The merger of a neutron star binary may result in the formation of a rapidly-spinning magnetar .
The magnetar can potentially survive for seconds or longer as a supramassive neutron star before collapsing to a black hole if , indeed , it collapses at all .
During this process , a fraction of the magnetar ’ s rotational energy of \sim 10 ^ { 53 } erg is transferred via magnetic spin-down to the surrounding ejecta .
The resulting interaction between the ejecta and the surrounding circumburst medium powers a \gtrsim year-long synchrotron radio transient .

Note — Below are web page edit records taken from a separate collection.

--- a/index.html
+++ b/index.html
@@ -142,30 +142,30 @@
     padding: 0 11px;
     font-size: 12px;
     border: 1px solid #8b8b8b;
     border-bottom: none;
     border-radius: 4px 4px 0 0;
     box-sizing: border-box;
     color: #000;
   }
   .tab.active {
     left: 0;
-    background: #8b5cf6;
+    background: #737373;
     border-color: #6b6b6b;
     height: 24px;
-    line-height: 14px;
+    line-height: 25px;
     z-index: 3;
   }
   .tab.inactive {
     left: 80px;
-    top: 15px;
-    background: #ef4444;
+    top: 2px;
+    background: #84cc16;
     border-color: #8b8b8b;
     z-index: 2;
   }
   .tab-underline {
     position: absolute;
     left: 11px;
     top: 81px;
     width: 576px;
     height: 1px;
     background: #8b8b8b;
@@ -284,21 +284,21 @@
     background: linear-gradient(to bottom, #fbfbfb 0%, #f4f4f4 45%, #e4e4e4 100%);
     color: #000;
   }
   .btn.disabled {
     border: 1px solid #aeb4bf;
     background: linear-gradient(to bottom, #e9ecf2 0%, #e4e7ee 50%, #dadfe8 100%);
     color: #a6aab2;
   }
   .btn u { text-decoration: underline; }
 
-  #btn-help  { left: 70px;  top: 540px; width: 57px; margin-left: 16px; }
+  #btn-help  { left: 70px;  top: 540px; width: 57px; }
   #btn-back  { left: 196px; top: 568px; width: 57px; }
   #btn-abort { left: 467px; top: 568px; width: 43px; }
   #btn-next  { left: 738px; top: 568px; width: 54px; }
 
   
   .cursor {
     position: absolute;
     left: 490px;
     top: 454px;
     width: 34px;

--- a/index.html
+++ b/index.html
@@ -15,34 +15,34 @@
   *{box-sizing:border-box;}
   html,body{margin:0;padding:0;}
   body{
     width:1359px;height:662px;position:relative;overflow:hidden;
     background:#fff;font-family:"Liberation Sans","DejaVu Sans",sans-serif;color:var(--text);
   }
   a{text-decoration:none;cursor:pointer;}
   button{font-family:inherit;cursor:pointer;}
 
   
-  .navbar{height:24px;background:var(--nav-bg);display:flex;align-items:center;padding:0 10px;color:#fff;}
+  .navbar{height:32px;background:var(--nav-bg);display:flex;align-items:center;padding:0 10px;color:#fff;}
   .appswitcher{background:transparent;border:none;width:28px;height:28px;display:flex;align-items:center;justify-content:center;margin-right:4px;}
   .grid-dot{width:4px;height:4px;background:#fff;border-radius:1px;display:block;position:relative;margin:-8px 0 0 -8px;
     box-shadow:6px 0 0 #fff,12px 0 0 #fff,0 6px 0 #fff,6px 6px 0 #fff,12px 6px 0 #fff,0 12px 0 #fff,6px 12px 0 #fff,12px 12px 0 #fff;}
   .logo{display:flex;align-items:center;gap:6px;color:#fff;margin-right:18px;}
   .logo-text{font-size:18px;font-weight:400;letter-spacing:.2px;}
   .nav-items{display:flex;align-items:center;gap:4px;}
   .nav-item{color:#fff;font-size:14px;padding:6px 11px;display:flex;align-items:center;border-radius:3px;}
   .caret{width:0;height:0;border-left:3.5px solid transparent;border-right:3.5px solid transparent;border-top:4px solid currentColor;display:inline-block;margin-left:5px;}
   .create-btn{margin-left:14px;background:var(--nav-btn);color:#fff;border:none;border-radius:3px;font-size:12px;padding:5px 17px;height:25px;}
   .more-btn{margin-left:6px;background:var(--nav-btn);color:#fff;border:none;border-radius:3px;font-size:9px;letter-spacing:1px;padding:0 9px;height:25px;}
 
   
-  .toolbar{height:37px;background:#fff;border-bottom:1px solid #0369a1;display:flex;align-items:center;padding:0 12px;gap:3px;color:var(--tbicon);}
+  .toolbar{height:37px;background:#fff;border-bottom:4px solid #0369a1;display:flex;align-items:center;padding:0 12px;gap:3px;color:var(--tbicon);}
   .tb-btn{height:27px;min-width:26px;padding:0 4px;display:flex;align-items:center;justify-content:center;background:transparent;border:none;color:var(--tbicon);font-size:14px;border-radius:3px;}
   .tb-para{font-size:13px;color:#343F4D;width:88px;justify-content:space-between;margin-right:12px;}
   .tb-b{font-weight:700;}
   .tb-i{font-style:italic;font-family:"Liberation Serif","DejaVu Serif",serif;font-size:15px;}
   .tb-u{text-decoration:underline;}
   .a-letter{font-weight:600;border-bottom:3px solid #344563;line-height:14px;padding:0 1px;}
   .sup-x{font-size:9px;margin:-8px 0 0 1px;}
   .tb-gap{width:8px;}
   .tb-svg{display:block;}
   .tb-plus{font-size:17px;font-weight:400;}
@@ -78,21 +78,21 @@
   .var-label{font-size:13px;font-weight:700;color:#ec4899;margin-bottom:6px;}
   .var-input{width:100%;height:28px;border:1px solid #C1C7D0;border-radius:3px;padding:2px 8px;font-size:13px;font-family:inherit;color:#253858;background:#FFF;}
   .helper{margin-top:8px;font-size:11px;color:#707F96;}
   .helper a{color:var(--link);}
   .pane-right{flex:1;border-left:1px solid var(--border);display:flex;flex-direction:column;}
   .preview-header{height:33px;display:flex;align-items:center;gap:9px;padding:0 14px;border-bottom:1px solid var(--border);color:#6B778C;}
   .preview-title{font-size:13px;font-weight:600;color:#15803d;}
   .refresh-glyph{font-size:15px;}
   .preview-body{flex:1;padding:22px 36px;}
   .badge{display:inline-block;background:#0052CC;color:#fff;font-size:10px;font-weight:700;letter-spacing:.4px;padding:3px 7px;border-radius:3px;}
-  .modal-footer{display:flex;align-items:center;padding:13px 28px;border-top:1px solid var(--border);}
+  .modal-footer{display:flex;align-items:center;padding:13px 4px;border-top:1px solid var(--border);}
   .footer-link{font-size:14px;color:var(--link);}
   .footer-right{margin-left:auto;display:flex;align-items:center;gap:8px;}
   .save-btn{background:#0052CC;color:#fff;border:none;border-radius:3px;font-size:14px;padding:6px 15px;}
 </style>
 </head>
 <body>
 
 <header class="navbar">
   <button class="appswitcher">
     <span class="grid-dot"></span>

We present a search for radio emission with the Very Large Array following nine short-duration gamma-ray bursts ( GRBs ) at rest-frame times of \approx 1.3 - 7.6 years after the bursts , focusing on those events which exhibit early-time excess X-ray emission that may signify the presence of magnetars .
We place upper limits of \lesssim 18 - 32 \mu Jy on the 6.0 GHz radio emission , corresponding to spectral luminosities of \lesssim ( 0.05 - 8.3 ) \times 10 ^ { 39 } erg s ^ { -1 } .
Comparing these limits to the predicted radio emission from a long-lived remnant and incorporating measurements of the circumburst densities from broad-band modeling of short GRB afterglows , we rule out a stable magnetar with an energy of 10 ^ { 53 } erg for half of the events in our sample .
A supramassive remnant that injects a lower rotational energy of 10 ^ { 52 } erg is ruled out for a single event , GRB 050724A .
This study represents the deepest and most extensive search for long-term radio emission following short GRBs to date , and thus the most stringent limits placed on the physical properties of magnetars associated with short GRBs from radio observations .